The main link to the SAS macro programs is:

A subset of the most useful of these for EDA is available in a zip file, edatools.zip (19K)

Most of the macro programs have external documentation and examples available on the web. A few, marked '[internal documentation only]' have this information in the form of descriptive comments at the beginning.

Univariate

boxplot macro
Produces standard and notched boxplots for a single response variable with one or more grouping variables.
datachk macro
The datachk macro performs basic data screening/checking on numeric variables in a dataset, and is designed to give a compact overview of many variables.
nqplot macro
Produces theoretical normal quantile-quantile (Q-Q) plots for single variable. Options provide a classical (mu, sigma) or robust (median, IQR) comparison line, standard error envelope, and a detrended plot.
splot macro
Draws low-res (printer) schematic plots (boxplots) for one or more variables.
symbox macro
Displays boxplots of a single variable raised to various powers in side-by-side boxplots as an aid to finding a power transformation to symmetry.
symplot macro
Produces a variety of diagnostic plots for assessing symmetry of a data distribution and finding a power transformation to make the data more symmetric.

Bivariate

contour macro
Plots a bivariate scatterplot with a bivariate data ellipse for one or more groups with one or more confidence coefficients.
lowess macro
Performs robust, locally weighted scatterplot smoothing (Cleveland, 1979).
resline macro
Fits a resistant line to X-Y data and determines transformations to make the relation linear.
sunplot macro
Sunflower plot for X-Y data.

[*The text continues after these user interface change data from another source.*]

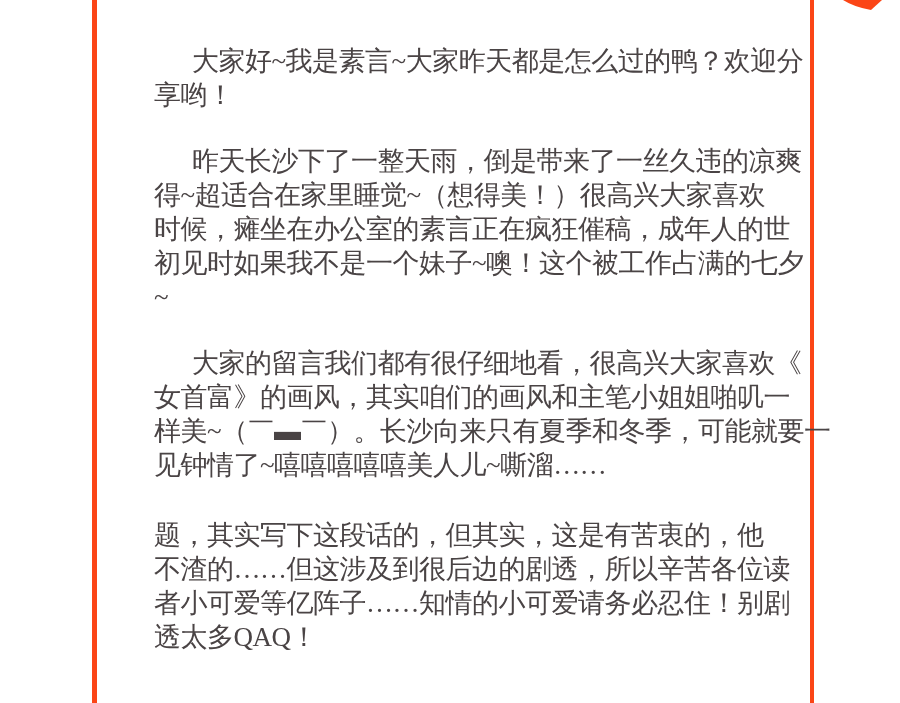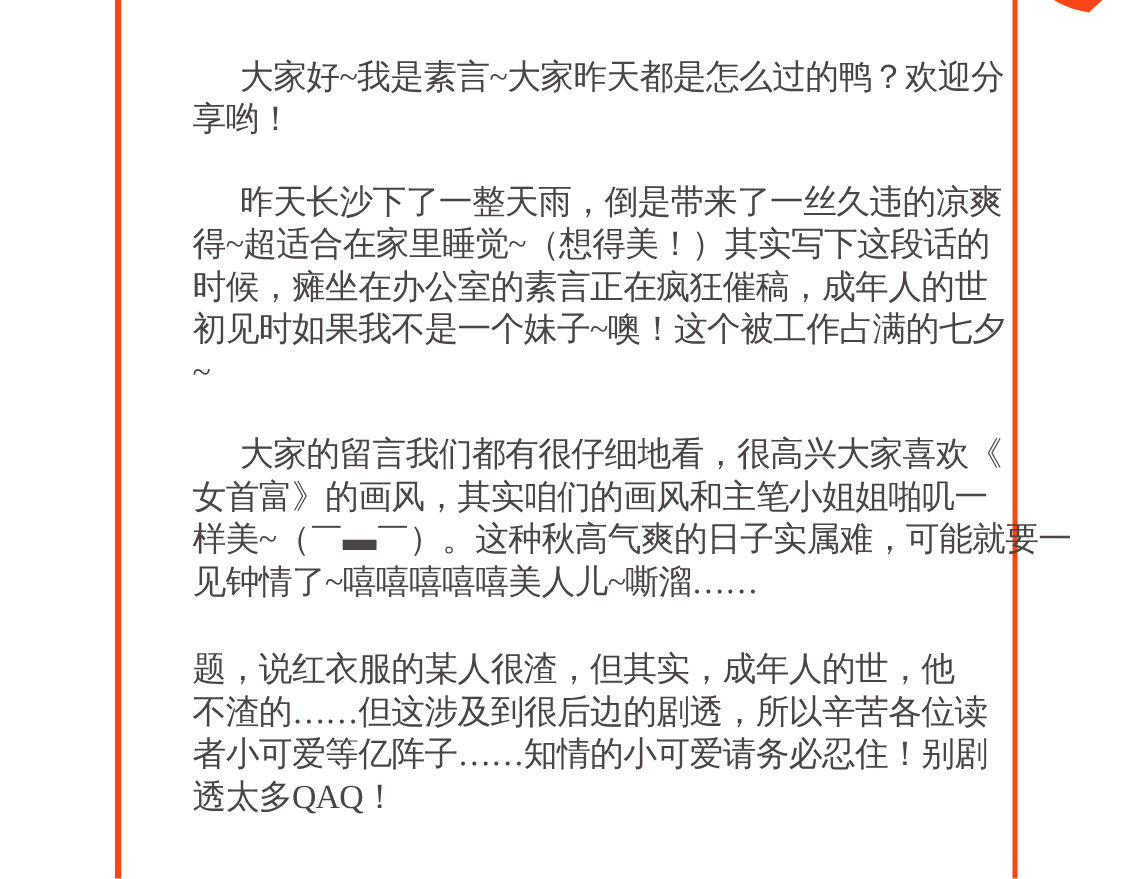"得~超适合在家里睡觉~（想得美！）其实写下这段话的" div.line { text: 其实写下这段话的 -> 很高兴大家喜欢 }
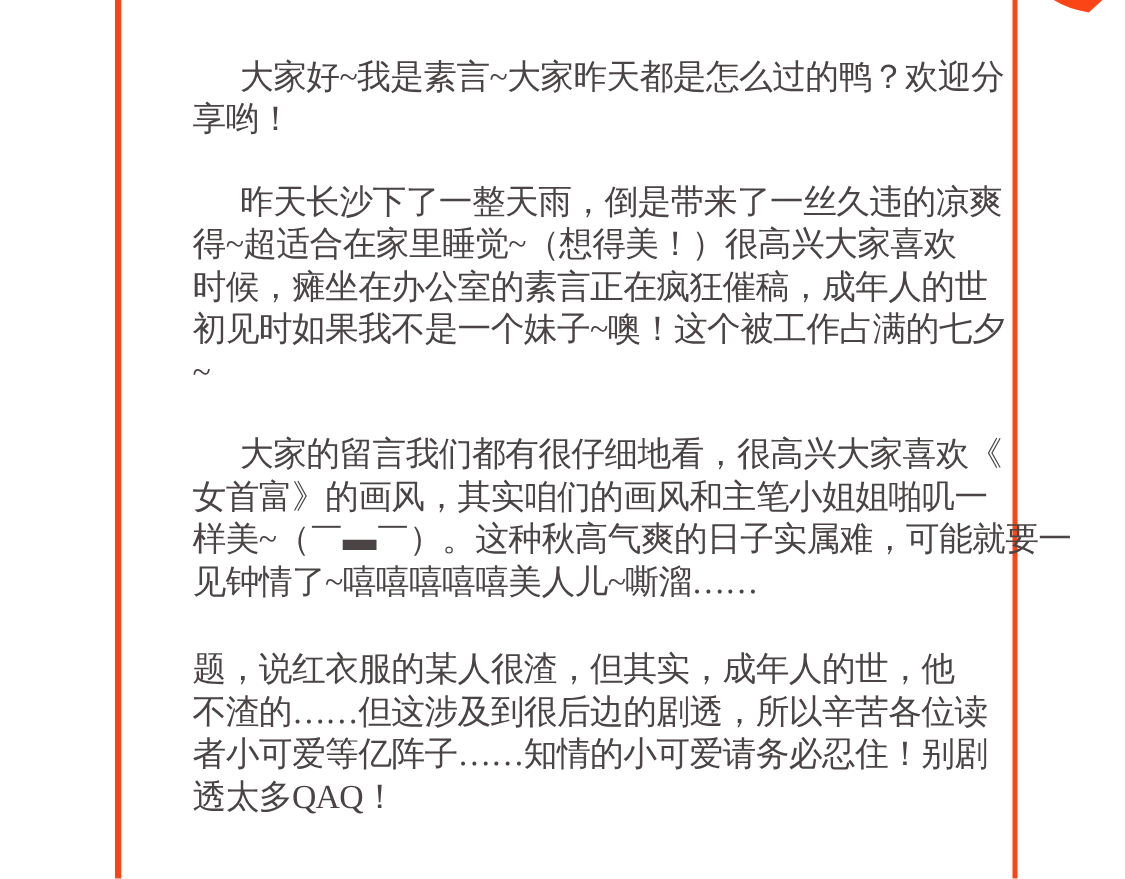"样美~（￣▬￣）。这种秋高气爽的日子实属难，可能就要一" div.line { text: 这种秋高气爽的日子实属难 -> 长沙向来只有夏季和冬季 }
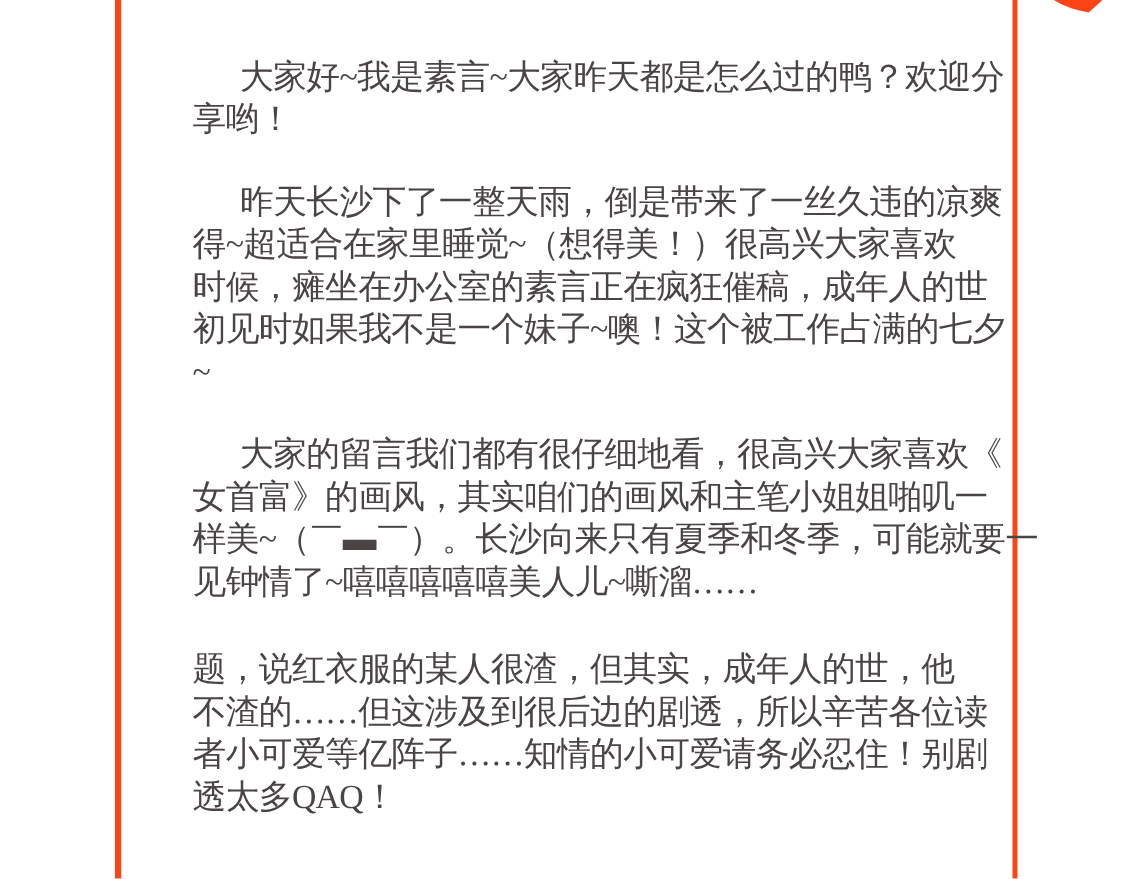"题，说红衣服的某人很渣，但其实，成年人的世，他" div.line { text: 说红衣服的某人很渣，但其实，成年人的世 -> 其实写下这段话的，但其实，这是有苦衷的 }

The sunflower plot displays a bivariate dataset using "sunflower symbols" to show the number of observations in the neighborhood of each XY point.

Multivariate

coplot macro
Constructs a conditioning plot - plots of Y * X | Z, showing how the relationship between X and Y depends on Z.
corrgram macro
Draws a corrgram -- a schematic plot of a correlation matrix. Variables are permuted so that ``similar'' variables are positioned adjacently, and cells of a matrix are shaded or filled to show the correlation value.
cqplot macro
The cqplot macro produces quantile-quantile comparison plots for multivariate normal data (based on squared Mahalanobis distances from the centroid) or for other data which should follow a Chi-square distribution, together with estimated confidence bands.
outlier macro
Detects multivariate outliers. The OUTLIER macro calculates robust Mahalanobis distances by iterative multivariate trimming (Gnanadesikan & Kettenring, 1972; Gnanadesikan, 1977), and produces a chisquare Q-Q plot.
scatmat macro
Draws a scatterplot matrix for all pairs of variables. A classification variable may be used to assign the plotting symbol and/or color of each point.

GLMs

boxcox macro
Finds power transformations of the response variable in a regression model (PROC REG) by the Box-Cox method, with graphic display of the maximum likelihood solution, t-values for model effects, and the influence of observations on choice of power.
boxglm macro
Finds power transformations of the response variable in a general linear model (PROC GLM) by the Box-Cox method.
boxtid macro
Finds power transformations of predictor variables in a general linear model (PROC GLM) by the Box-Tidwell method.
inflogis macro
Produces an influence plot for a logistic regression model. The plot shows a measure of badness of fit for a given case (DIFDEV or DIFCHISQ) vs. the fitted probability (PRED) or leverage (HAT), using an influence measure (C or CBAR) as the size of a bubble.
inflplot macro
Produces an influence plot for a regression model -- a plot of studentized residuals vs. leverage (hat-value), using COOK's D or DFFITS as the size of a bubble symbol.
meanplot macro
The meanplot macro produces 1-way, 2-way, or 3-way plots of means for a factorial design with any number of factor variables.
partial macro
Produces partial regression residual plots. Observations with high leverage and/or large studentized residuals can be individually labeled.
robust macro
Robust fitting for linear models (PROC REG, PROC GLM. PROC LOGISTIC) via iterative re-weighting.